Assigned task: When you reach the line containing "total: 2198.45 -> 1884.50" in the entries below, begin reproducing lines exactly, and stop once the line containing "discount: 25.00 -> 32.78" is done.

Records shown:

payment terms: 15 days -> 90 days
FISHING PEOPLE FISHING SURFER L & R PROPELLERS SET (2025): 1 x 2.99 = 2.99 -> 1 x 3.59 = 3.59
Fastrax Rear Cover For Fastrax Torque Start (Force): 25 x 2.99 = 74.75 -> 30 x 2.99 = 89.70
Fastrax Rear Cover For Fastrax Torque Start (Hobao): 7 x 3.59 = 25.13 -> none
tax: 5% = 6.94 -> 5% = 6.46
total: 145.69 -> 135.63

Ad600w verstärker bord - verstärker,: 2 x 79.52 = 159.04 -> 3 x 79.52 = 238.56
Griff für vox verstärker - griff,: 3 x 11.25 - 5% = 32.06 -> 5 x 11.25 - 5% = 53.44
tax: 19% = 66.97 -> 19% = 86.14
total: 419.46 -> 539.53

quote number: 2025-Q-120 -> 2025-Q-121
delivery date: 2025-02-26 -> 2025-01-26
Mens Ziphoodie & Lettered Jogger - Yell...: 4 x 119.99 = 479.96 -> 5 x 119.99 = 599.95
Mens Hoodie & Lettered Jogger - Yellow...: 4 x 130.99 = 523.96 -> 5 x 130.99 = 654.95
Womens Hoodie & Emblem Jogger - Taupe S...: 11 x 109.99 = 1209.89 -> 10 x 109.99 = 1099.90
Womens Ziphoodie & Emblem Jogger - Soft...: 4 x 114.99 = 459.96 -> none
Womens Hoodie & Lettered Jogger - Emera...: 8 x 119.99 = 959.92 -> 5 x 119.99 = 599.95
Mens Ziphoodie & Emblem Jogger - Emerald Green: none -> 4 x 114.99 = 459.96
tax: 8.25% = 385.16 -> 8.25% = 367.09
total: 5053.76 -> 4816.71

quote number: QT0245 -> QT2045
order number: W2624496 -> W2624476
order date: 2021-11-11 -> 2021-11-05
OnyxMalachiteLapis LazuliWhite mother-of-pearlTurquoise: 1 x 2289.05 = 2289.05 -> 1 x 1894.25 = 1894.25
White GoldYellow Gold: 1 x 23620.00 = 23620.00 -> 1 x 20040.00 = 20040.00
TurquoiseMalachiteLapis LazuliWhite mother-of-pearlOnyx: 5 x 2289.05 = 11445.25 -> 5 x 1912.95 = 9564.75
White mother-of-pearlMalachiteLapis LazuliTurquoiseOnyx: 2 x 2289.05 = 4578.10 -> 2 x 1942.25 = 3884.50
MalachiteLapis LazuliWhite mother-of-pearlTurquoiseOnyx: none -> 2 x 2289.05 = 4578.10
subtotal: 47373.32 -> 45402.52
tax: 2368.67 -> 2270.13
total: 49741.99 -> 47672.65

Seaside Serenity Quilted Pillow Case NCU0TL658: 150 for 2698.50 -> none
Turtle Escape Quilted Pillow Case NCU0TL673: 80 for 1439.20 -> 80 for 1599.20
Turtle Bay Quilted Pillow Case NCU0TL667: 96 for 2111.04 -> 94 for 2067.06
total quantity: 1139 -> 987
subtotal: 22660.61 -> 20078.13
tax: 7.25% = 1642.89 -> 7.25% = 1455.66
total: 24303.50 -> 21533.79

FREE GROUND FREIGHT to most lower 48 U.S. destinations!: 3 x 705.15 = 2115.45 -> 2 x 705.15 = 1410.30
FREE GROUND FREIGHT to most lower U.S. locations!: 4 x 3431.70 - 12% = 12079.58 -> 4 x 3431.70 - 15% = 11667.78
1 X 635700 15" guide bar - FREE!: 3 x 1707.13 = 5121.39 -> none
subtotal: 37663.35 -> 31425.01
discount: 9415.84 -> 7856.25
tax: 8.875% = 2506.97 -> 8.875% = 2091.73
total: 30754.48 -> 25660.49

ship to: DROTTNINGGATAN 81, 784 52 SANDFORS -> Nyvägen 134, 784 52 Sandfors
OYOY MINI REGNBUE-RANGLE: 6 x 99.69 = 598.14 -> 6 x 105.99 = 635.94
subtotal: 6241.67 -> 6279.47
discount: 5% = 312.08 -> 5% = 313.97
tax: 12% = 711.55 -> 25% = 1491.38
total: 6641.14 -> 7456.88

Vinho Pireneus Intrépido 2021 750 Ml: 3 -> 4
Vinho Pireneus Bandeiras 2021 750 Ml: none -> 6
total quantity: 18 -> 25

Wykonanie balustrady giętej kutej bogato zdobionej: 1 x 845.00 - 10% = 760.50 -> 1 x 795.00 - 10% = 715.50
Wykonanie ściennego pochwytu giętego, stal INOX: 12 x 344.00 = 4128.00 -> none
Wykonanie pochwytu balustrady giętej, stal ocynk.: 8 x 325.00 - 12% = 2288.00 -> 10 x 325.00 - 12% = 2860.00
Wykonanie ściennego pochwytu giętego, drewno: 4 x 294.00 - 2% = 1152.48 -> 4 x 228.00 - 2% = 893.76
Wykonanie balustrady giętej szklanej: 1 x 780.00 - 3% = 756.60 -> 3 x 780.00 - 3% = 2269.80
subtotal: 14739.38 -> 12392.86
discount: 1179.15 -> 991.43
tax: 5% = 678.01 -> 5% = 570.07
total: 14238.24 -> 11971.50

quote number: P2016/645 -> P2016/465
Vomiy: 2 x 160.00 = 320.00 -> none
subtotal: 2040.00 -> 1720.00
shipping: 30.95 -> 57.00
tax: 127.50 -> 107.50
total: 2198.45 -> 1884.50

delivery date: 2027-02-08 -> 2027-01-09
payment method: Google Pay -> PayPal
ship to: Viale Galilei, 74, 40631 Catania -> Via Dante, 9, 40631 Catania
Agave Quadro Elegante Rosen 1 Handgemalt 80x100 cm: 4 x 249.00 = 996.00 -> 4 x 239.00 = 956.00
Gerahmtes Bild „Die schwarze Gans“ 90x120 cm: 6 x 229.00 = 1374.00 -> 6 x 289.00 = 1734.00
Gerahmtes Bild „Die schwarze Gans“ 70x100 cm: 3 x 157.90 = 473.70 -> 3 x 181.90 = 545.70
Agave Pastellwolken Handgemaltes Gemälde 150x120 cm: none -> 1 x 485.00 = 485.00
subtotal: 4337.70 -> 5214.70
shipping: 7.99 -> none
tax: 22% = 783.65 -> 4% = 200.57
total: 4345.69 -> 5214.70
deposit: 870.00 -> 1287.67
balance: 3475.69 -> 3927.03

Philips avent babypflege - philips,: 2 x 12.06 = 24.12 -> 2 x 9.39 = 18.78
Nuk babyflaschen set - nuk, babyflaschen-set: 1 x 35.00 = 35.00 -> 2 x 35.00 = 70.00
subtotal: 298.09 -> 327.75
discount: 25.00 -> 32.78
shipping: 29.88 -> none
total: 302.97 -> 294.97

Output for this exercise:
total: 2198.45 -> 1884.50

delivery date: 2027-02-08 -> 2027-01-09
payment method: Google Pay -> PayPal
ship to: Viale Galilei, 74, 40631 Catania -> Via Dante, 9, 40631 Catania
Agave Quadro Elegante Rosen 1 Handgemalt 80x100 cm: 4 x 249.00 = 996.00 -> 4 x 239.00 = 956.00
Gerahmtes Bild „Die schwarze Gans“ 90x120 cm: 6 x 229.00 = 1374.00 -> 6 x 289.00 = 1734.00
Gerahmtes Bild „Die schwarze Gans“ 70x100 cm: 3 x 157.90 = 473.70 -> 3 x 181.90 = 545.70
Agave Pastellwolken Handgemaltes Gemälde 150x120 cm: none -> 1 x 485.00 = 485.00
subtotal: 4337.70 -> 5214.70
shipping: 7.99 -> none
tax: 22% = 783.65 -> 4% = 200.57
total: 4345.69 -> 5214.70
deposit: 870.00 -> 1287.67
balance: 3475.69 -> 3927.03

Philips avent babypflege - philips,: 2 x 12.06 = 24.12 -> 2 x 9.39 = 18.78
Nuk babyflaschen set - nuk, babyflaschen-set: 1 x 35.00 = 35.00 -> 2 x 35.00 = 70.00
subtotal: 298.09 -> 327.75
discount: 25.00 -> 32.78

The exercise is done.